Les députés veulent écarter les hauts fonctionnaires et leurs proches du secteur
La commission parlementaire de l’Énergie et de l’Eau a introduit hier une nouvelle disposition dans la proposition de loi sur la transparence dans le secteur des hydrocarbures. Selon le président de la commission, le député Mohammad Kabbani (Futur), cette disposition prévoit d’interdire aux élus et hauts fonctionnaires ainsi qu’à leurs proches toute possibilité d’investir dans des activités pétrolières ou d’occuper un poste au sein d’une compagnie pétrolière. La mesure concerne « les présidents, les ministres, les députés, les chefs des appareils sécuritaires, les grands magistrats, les ambassadeurs, les consuls et les hauts fonctionnaires », a précisé M. Kabbani à l’issue de la réunion.
La proposition de loi sur la transparence dans le secteur des hydrocarbures a été soumise en mars 2015 au Parlement par le député Joseph Maalouf (Forces libanaises). Le texte, qui n’a pas été rendu public, insiste notamment sur les règles destinées à assurer la transparence du processus d’attribution des licences et prévoit des sanctions pénales à l’encontre de tout fonctionnaire impliqué dans des affaires de corruption.

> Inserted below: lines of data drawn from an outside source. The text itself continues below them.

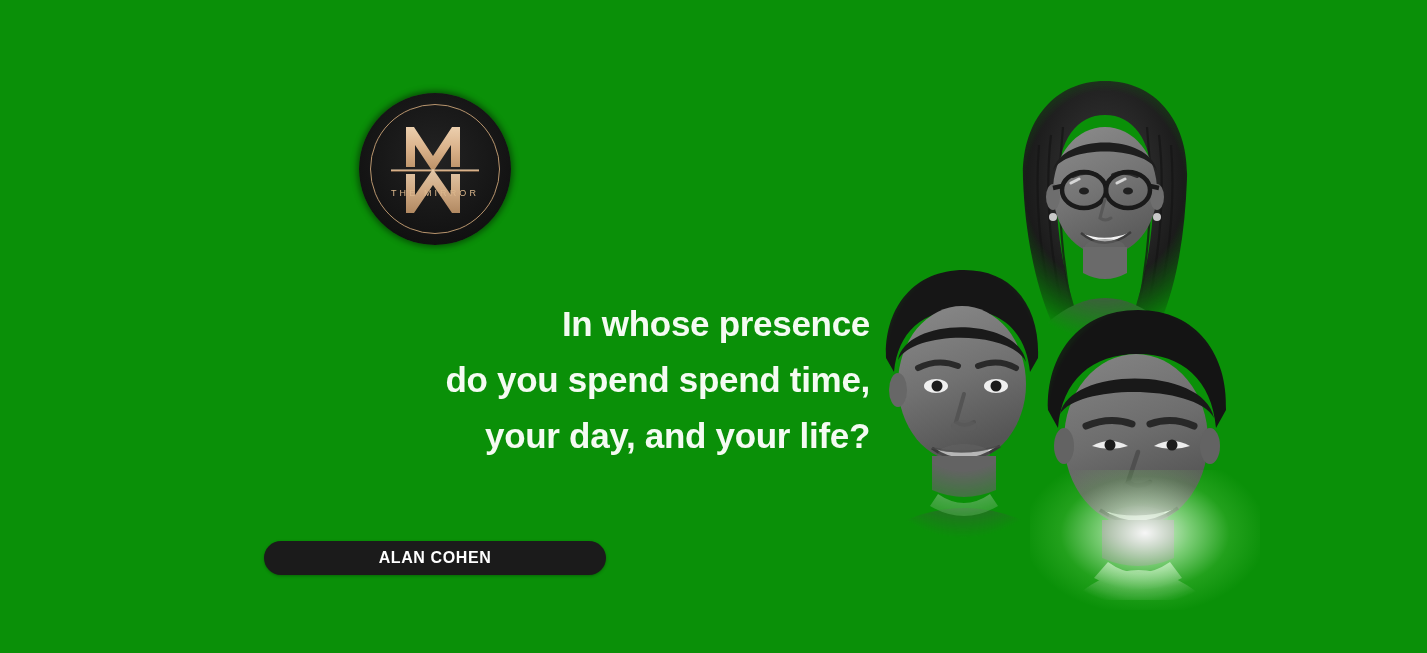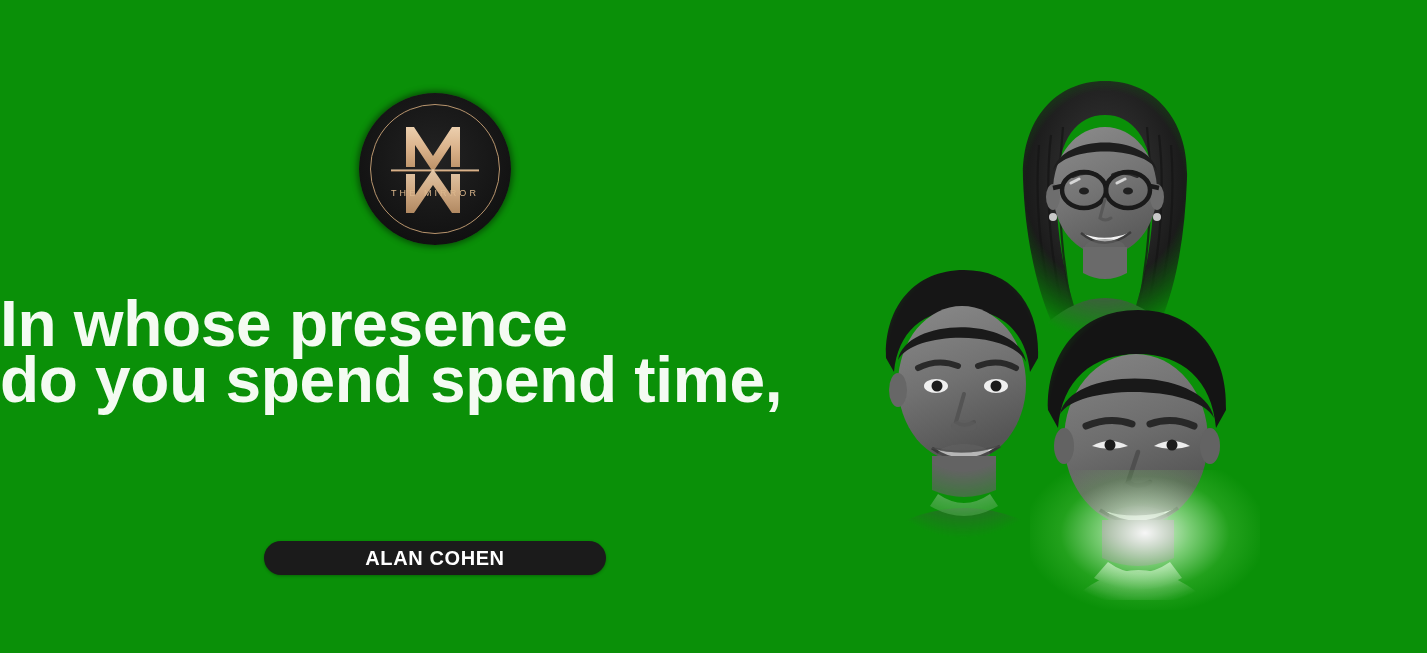"In whose presence" .quote { font-size: 64px -> 35px; text-align: left -> right }
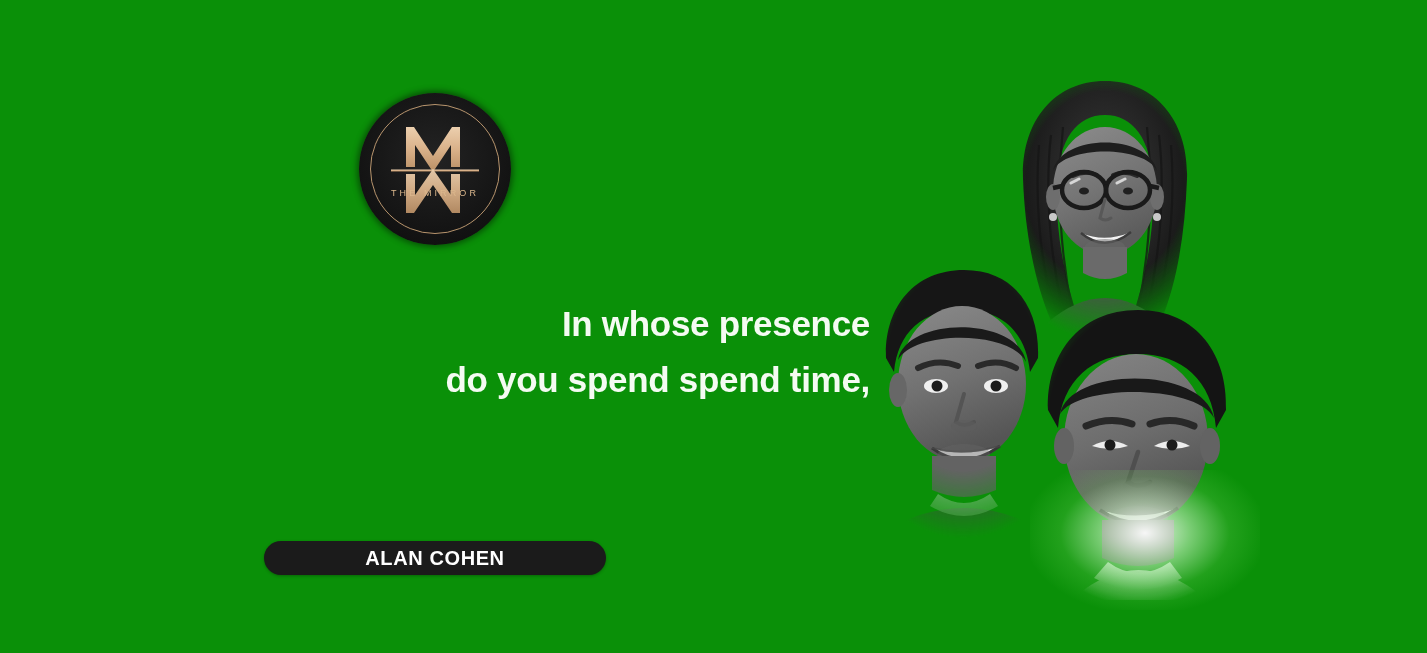"your day, and your life?" span.quote-line { html: none -> <span>your day, and your life?</span> }
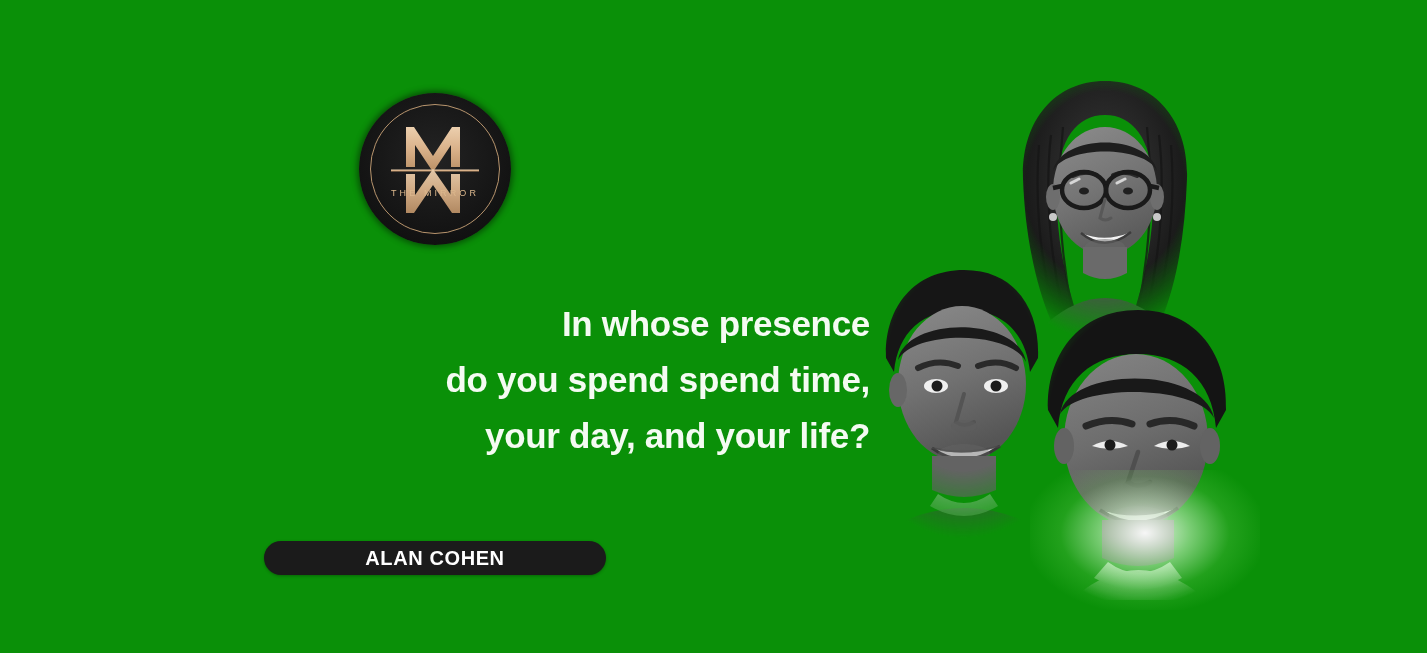"ALAN COHEN" .attrib-text { font-size: 20px -> 16px }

Bloqué pendant des années, le dossier de l’exploitation des réserves présumées d’hydrocarbures offshore a été réactivé début 2017. Quelque 53 compagnies pétrolières préqualifiées ont jusqu’au 15 septembre pour déposer leurs offres pour l’attribution des licences d’exploration de cinq des dix blocs de la zone économique exclusive libanaise.

Commerce de détail
L’indice ACB/Fransabank au plus bas au deuxième trimestre
L’indice de l’Association des commerçants de Beyrouth (ACB) et de la Fransabank, qui mesure l’activité commerciale de détail, a atteint 45,57 points à la fin juin, en baisse de 6,9 % en glissement annuel. Il s’agit du plus bas niveau trimestriel mesuré depuis le lancement de cet indice, calculé à partir d’une base de 100 points correspondant au quatrième trimestre de 2011 et pondérant les résultats des entreprises en fonction du taux d’inflation calculé par l’Administration centrale de la statistique (+3,48 % sur la même période).
Ce faible niveau d’activité résulte principalement d’une « détérioration accrue du pouvoir d’achat des ménages, qui ont revu à la baisse leurs attentes quant à une amélioration de leur situation financière dans un futur proche », indique le communiqué de l’ACB et de la Fransabank. Les auteurs de l’étude mettent également en garde contre la nouvelle série de mesures fiscales – votées en juillet par le Parlement pour financer la nouvelle grille des salaires de la fonction publique – qui auront « des effets négatifs » sur l’ensemble de l’économie si elles sont appliquées.